Car le magot est alléchant. Le ministre de l’Intérieur italien vient d’estimer les coûts de reconstruction de la région à 12 milliards d’euros (18,5 milliards de francs). Or, le crime organisé transalpin est très présent dans le secteur immobilier. Un marché qui lui permet de blanchir l’argent de ses activités illégales (trafic de drogues, d’armes, d’êtres humains ou encore racket), mais aussi de détourner des fonds publics en gonflant les coûts des travaux.
Selon l’association SOS Impresa, qui aide les entreprises victimes de la mafia, celle-ci investit 37,5% de ses bénéfices dans la construction immobilière. Des revenus annuels qui avoisineraient les 70 milliards d’euros.
Roberto Saviano et les habitants des Abruzzes qu’il cite dans son reportage paru lundi dans La Repubblica ne sont pas les seuls à être préoccupés. La semaine dernière, le syndicaliste Gianfranco Giorgi avertissait déjà: «L’après-séisme sera la phase la plus délicate (…). Les appétits seront grands et il devrait y avoir de nombreuses tentatives d’infiltration.»
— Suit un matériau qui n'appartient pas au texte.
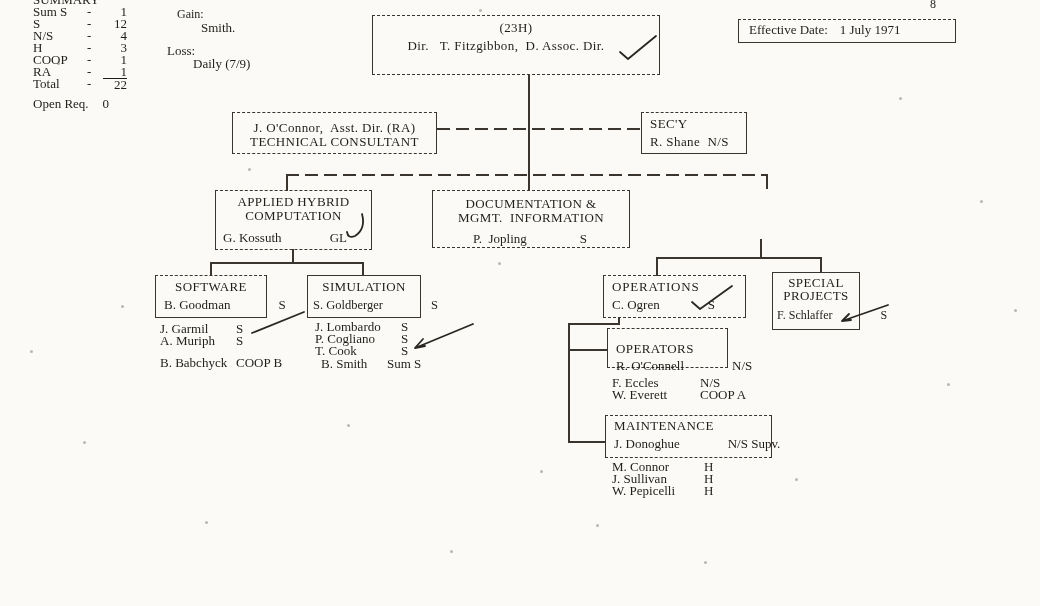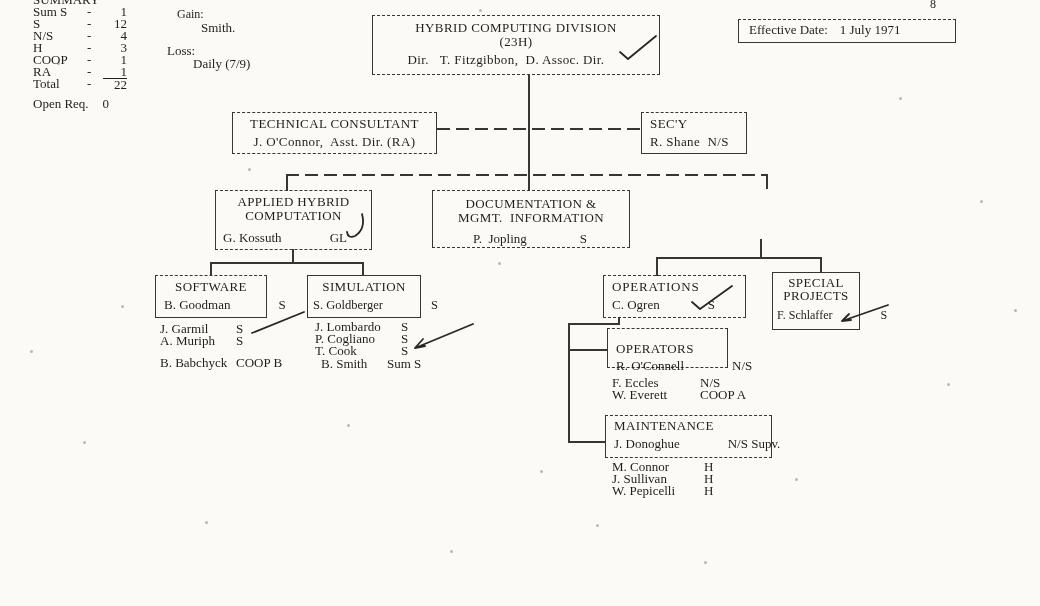--- a/index.html
+++ b/index.html
@@ -126,7 +126,6 @@
   <div class="hline" style="left:568px;top:441px;width:37px;"></div>
 
   <div class="box dtb" style="left:372px;top:15px;width:288px;height:60px;padding-top:5px;">
-    <div class="bt t">HYBRID COMPUTING DIVISION</div>
     <div class="bt t">(23H)</div>
     <div class="bt t" style="margin-top:4px;padding-right:20px;">Dir.   T. Fitzgibbon,  D. Assoc. Dir.</div>
   </div>

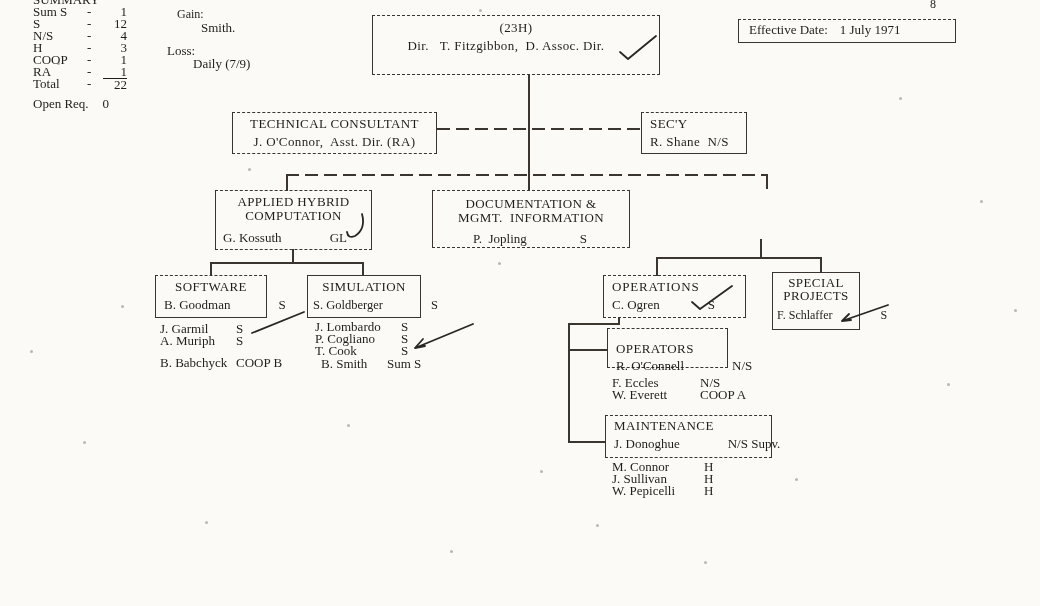--- a/index.html
+++ b/index.html
@@ -134,8 +134,8 @@
   </svg>
 
   <div class="box dtb" style="left:232px;top:112px;width:205px;height:42px;padding-top:4px;">
+    <div class="bt t" style="margin-top:4px;">J. O'Connor,  Asst. Dir. (RA)</div>
     <div class="bt t">TECHNICAL CONSULTANT</div>
-    <div class="bt t" style="margin-top:4px;">J. O'Connor,  Asst. Dir. (RA)</div>
   </div>
 
   <div class="box dt" style="left:641px;top:112px;width:106px;height:42px;padding-top:4px;">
Silvio Berlusconi a promis la plus grande «transparence». Et le président de la région des Abruzzes, Gianni Chiodi, a, lui, affirmé lundi: «il n’y a pas de préoccupation concrète». Mais tout le monde n’est pas du même avis. Stefania Pezzopane, présidente de la province de L’Aquila, épicentre du séisme, et Massimo Cialente, maire de la ville du même nom affirment: «Nous voulons être contrôlés, nous voulons qu’il y ait des commissions de contrôle!»
Terrain favorable
Car rappelons que quelques jours avant le séisme, les médias rapportaient déjà plusieurs alertes sur les risques actuels d’expansions de la mafia dans le tissu économique «légal». La Confesercenti, une organisation qui regroupe 270?000 entrepreneurs et commerçants transalpins, avertissait que la crise économique est un terrain favorable au crime organisé, qui peut facilement prendre le contrôle d’entreprises en difficulté.
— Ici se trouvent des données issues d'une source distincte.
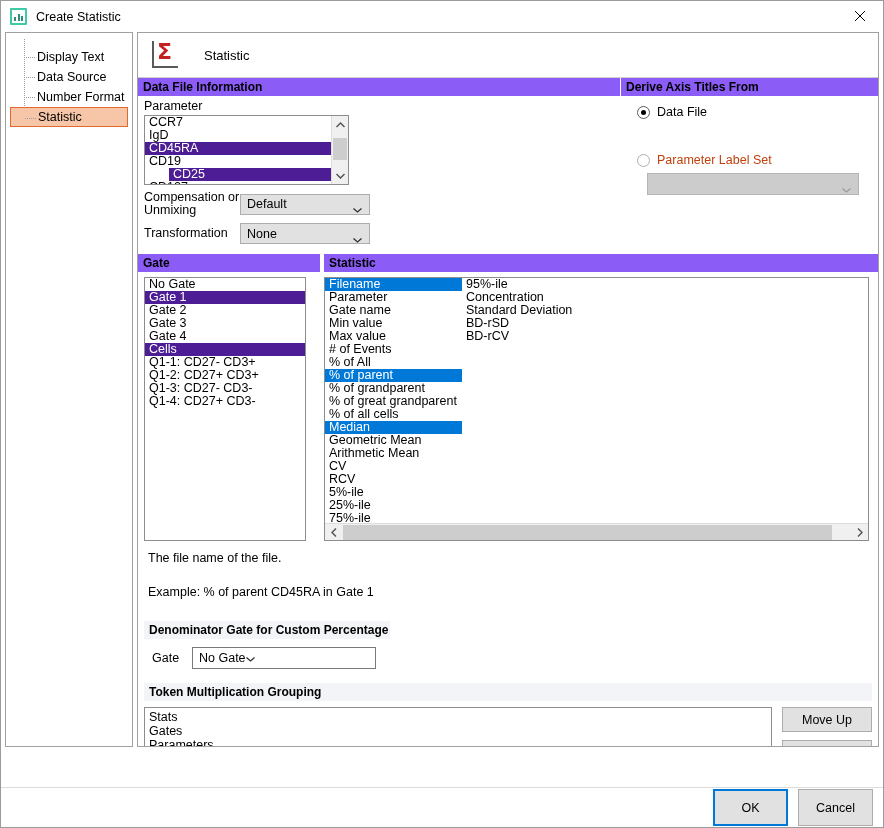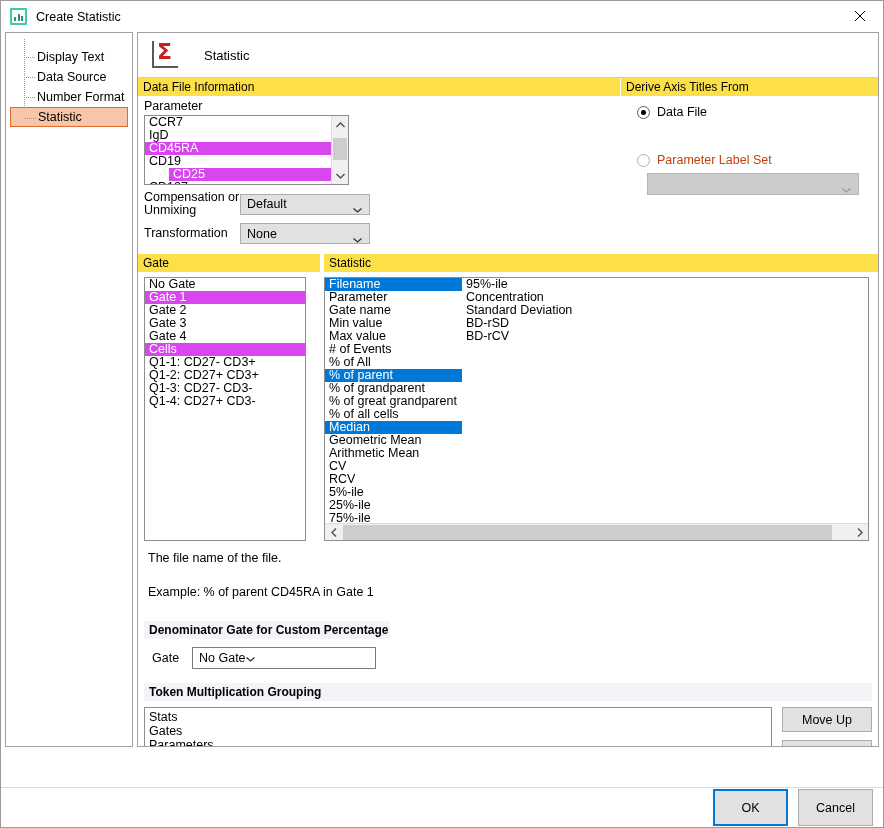--- a/index.html
+++ b/index.html
@@ -186,11 +186,11 @@
 
   
   .sec-header {
-    background: #fde047;
+    background: #8b5cf6;
     height: 18px;
     display: flex;
     align-items: center;
-    font-weight: normal;
+    font-weight: bold;
     font-size: 12px;
     padding-left: 5px;
     box-sizing: border-box;

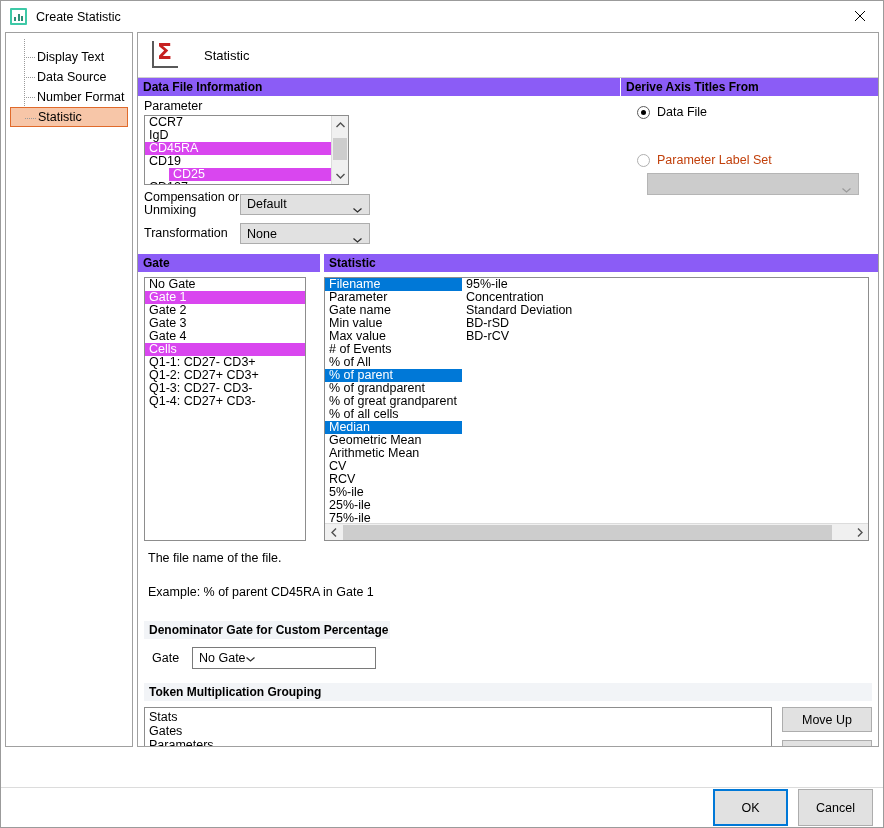--- a/index.html
+++ b/index.html
@@ -225,7 +225,7 @@
     box-sizing: border-box;
   }
   .lb-item.sel {
-    background: #d946ef;
+    background: #4c1d95;
     color: #ffffff;
   }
Quelques jours auparavant, c’était un procureur adjoint de Milan qui tirait le signal d’alarme. Alberto Nobili avertissait ainsi qu’il y a de grands risques de voir la ’Ndrangheta, la mafia calabraise, «qui recycle, son argent sale en premier lieu dans la construction, s’infiltrer dans les appels d’offres» qui vont être lancés pour l’Expo universelle qui se tiendra en 2015 dans la capitale lombarde.